A right triangle is shown. The two angles that are not 90 degrees are marked x and y. The leg across from angle y measuring 5, another leg across from angle x measuring 12, and the hypotenuse measuring 13.

What relationship do the ratios of sin x° and cos y° share?
A. The ratios are both identical. (12 over 13 and 12 over 13)
B. The ratios are opposites. (negative 12 over 13 and 12 over 13)
C. The ratios are reciprocals. (12 over 13 and 13 over 12)
D. The ratios are both negative. (negative 12 over 13 and negative 13 over 12)

Respuesta :

Answer:  The ratios are both identical. (Choice A)

Why does this answer work?

Well let's refer to the diagram below.

Angle x has side 12 opposite it and the hypotenuse is 13.
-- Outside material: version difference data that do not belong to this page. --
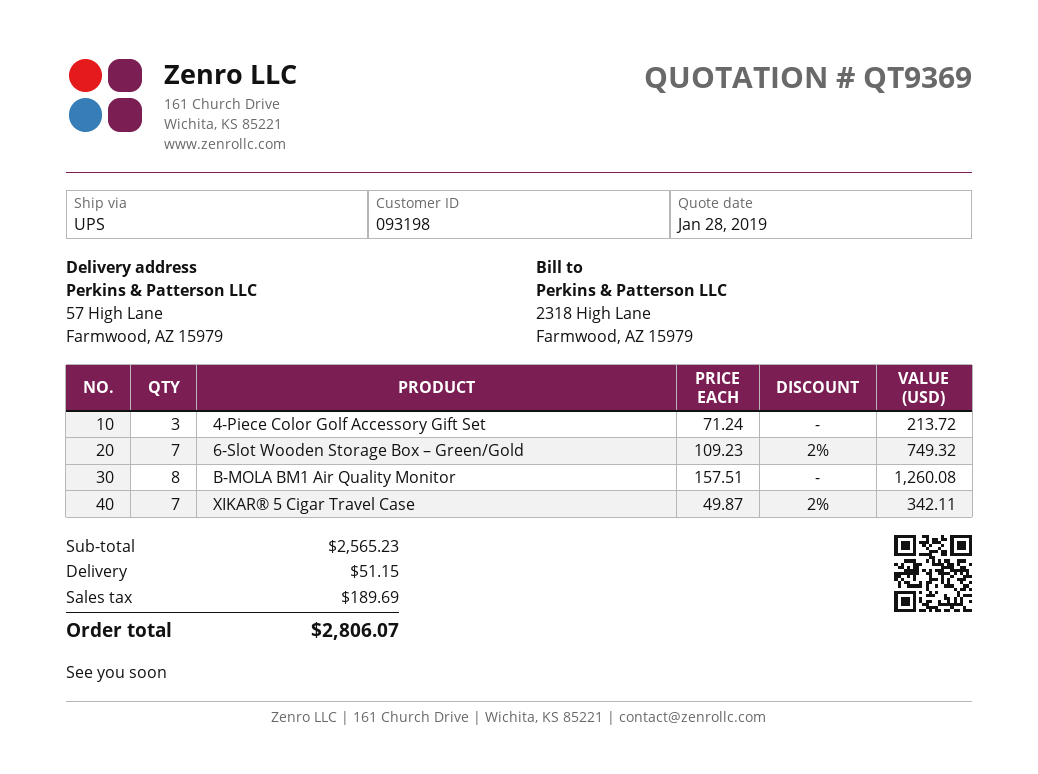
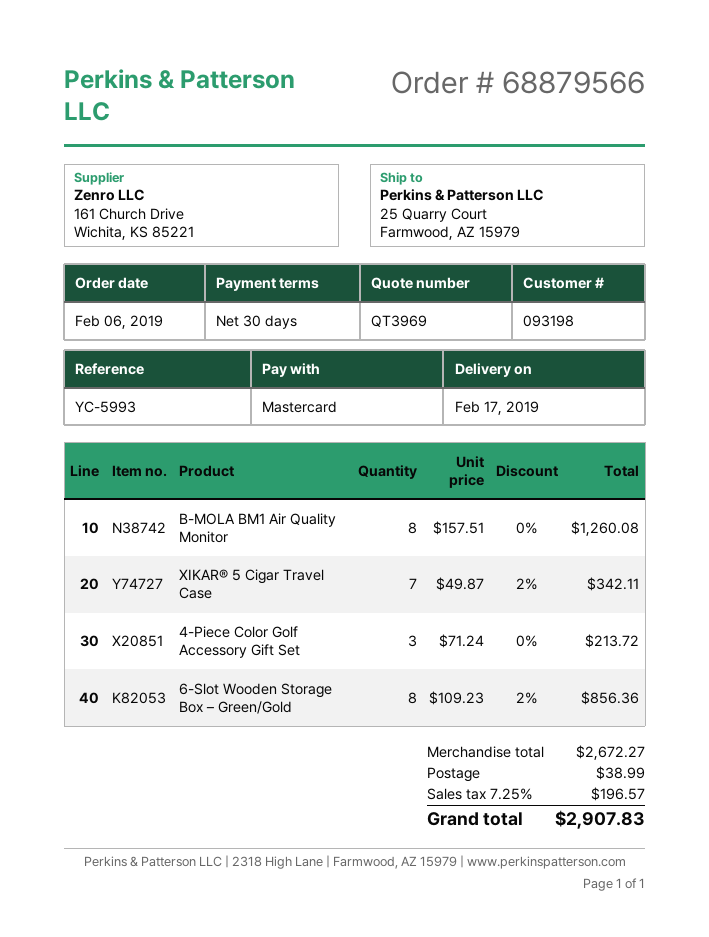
quote number: QT9369 -> QT3969
ship to: 57 High Lane, Farmwood, AZ 15979 -> 25 Quarry Court, Farmwood, AZ 15979
6-Slot Wooden Storage Box – Green/Gold: 7 x 109.23 - 2% = 749.32 -> 8 x 109.23 - 2% = 856.36
subtotal: 2565.23 -> 2672.27
shipping: 51.15 -> 38.99
tax: 189.69 -> 196.57
total: 2806.07 -> 2907.83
This means sin(x) = opposite/hypotenuse = 12/13

Also, angle y has side 12 adjacent to it, meaning,

cos(y) = adjacent/hypotenuse = 12/13

Both trig ratios result in 12/13 and we can say sin(x) = cos(y)

One last thing to notice is that x+y = 90

In other words, if x+y = 90, then sin(x) = cos(y)

Phrased a slightly different way: if x+y = 90, then sin(y) = cos(x)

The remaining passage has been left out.